Google DeepMind researchers introduced SIMA 2 (Scalable Instructable Multiworld Agent), a generalist agent built on the Gemini foundation model that can understand and act across multiple 3D virtual game environments. The agent marks a departure from its predecessor SIMA 1 by moving beyond simple command execution to “reasoning about high-level goals, conversing with the user, and handling complex instructions given through language and images.” Where the first version required step-by-step direction, SIMA 2 can formulate multi-step plans and discuss strategy with users.

The researchers report the agent “substantially closes the gap with human performance” across their test portfolio of games while demonstrating what they describe as “robust generalization to previously unseen environments.” The system retains the underlying Gemini model’s reasoning capabilities and can interface with more advanced Gemini variants for additional functionality.

Source: Google DeepMind SIMA 2 Self-Improvement

The agent employs a self-improvement cycle where Gemini supplies an initial task along with an estimated reward for SIMA 2’s actions. The system adds this information to a bank of self-generated experience, which it then uses for training in subsequent iterations. According to the researchers, this process allows the agent to “improve on previously failed tasks entirely independently of human-generated demonstrations and intervention.”

The researchers tested SIMA 2’s generalization capabilities by evaluating performance in entirely held-out environments where the agent encounters new visuals, menus, and game mechanics.

The researchers also performed qualitative assessments in The Gunk, a story-driven action-adventure platformer centered on planetary cleanup using a handheld suction tool, and in Genie 3 environments. Genie 3 is a generative world model that creates photorealistic scenes conditioned on text descriptions or initial frames. These newly-generated environments do not appear in training datasets, allowing the team to test whether SIMA 2 can apply Gemini’s world knowledge beyond video game worlds to photorealistic settings.

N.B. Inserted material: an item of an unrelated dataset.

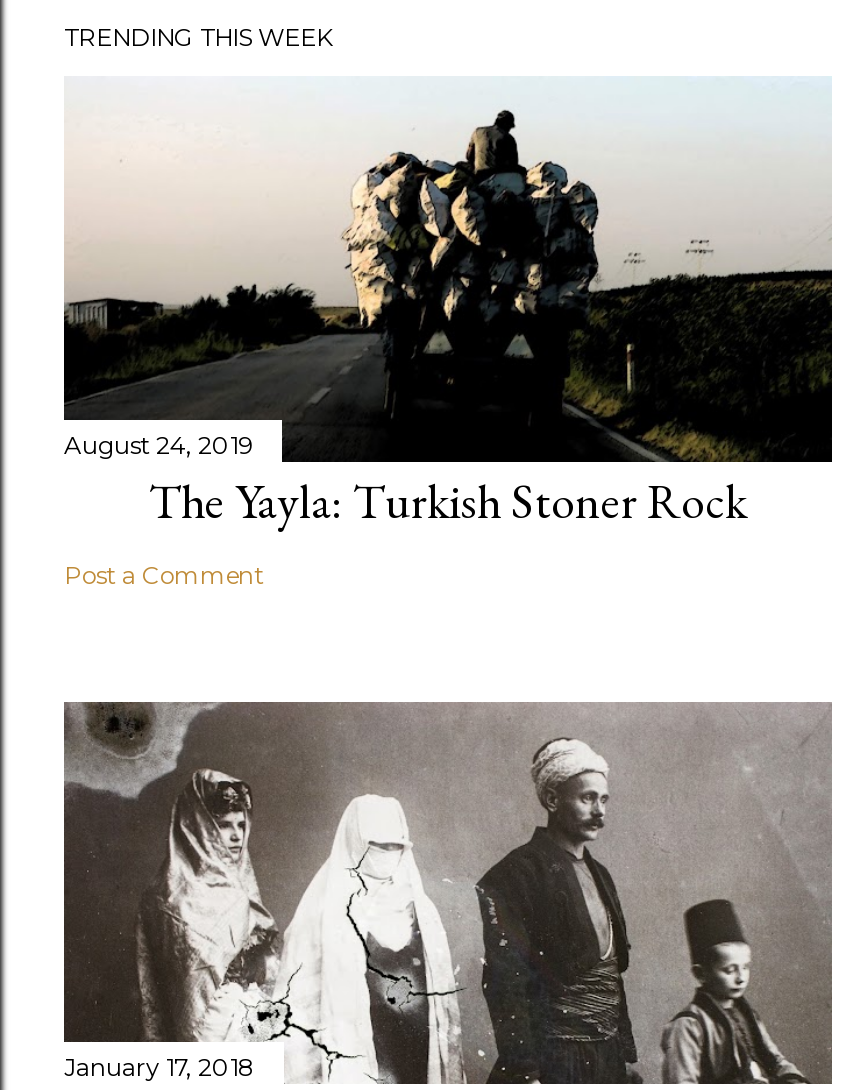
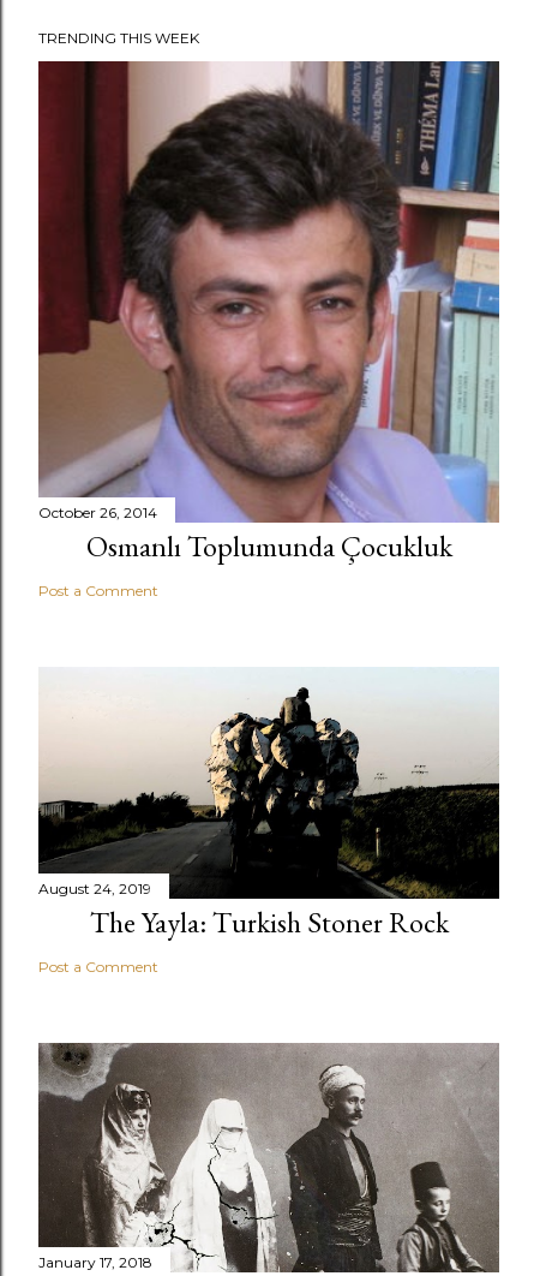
none -> [37,60,500,600] [image] | October 26, 2014 | Osmanlı Toplumunda Çocukluk | Post a Comment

The SIMA 2 architecture uses a Gemini Flash-Lite model trained on a mixture of gameplay and Gemini pretraining data. The researchers state this mixture was “crucial to maintain the original capabilities of the base model, such as vision understanding, dialogue, reasoning, and promptability.” The training process begins from a pretrained Gemini Flash-Lite checkpoint and applies supervised finetuning using the mixed dataset, training the model to produce keyboard-and-mouse action responses when prompted with image frames and instructions.

Google DeepMind researchers position SIMA 2 as a step beyond simple instruction following, creating what they describe as a more capable and collaborative embodied agent that can reason, converse, and perform goal-directed actions across 3D virtual worlds. The system demonstrates generalization that “extends beyond game worlds to novel photorealistic environments generated by Genie 3” and can improve in new environments based on self-generated experience.

Technical community members discussing the research on Reddit noted potential applications beyond gaming. One commenter observed that,

This will help train robots in realistic worlds, in a very cheap and safe manner. Should help boost research training for AI.

Another highlighted the technical architecture, noting that,

the team is using Genie 3 to create worlds and SIMA 2 to recursively self-improve in that world.

The team acknowledges current limitations, noting SIMA 2 “still faces challenges with very long-horizon, complex tasks that require extensive, multi-step reasoning and goal verification.” The agent operates with a limited context window to maintain low-latency interaction, and the researchers identify precise keyboard-and-mouse control execution and robust visual understanding of complex 3D scenes as ongoing challenges.

DeepMind released SIMA 2 as a limited research preview with early access provided to a small group of academics and game developers. The company worked with its Responsible Development and Innovation Team throughout development, particularly regarding the agent’s self-improvement capabilities. The researchers suggest the skills SIMA 2 acquired, including navigation, tool use, and collaborative task execution, could serve as building blocks for physically embodied AI systems in robotics applications.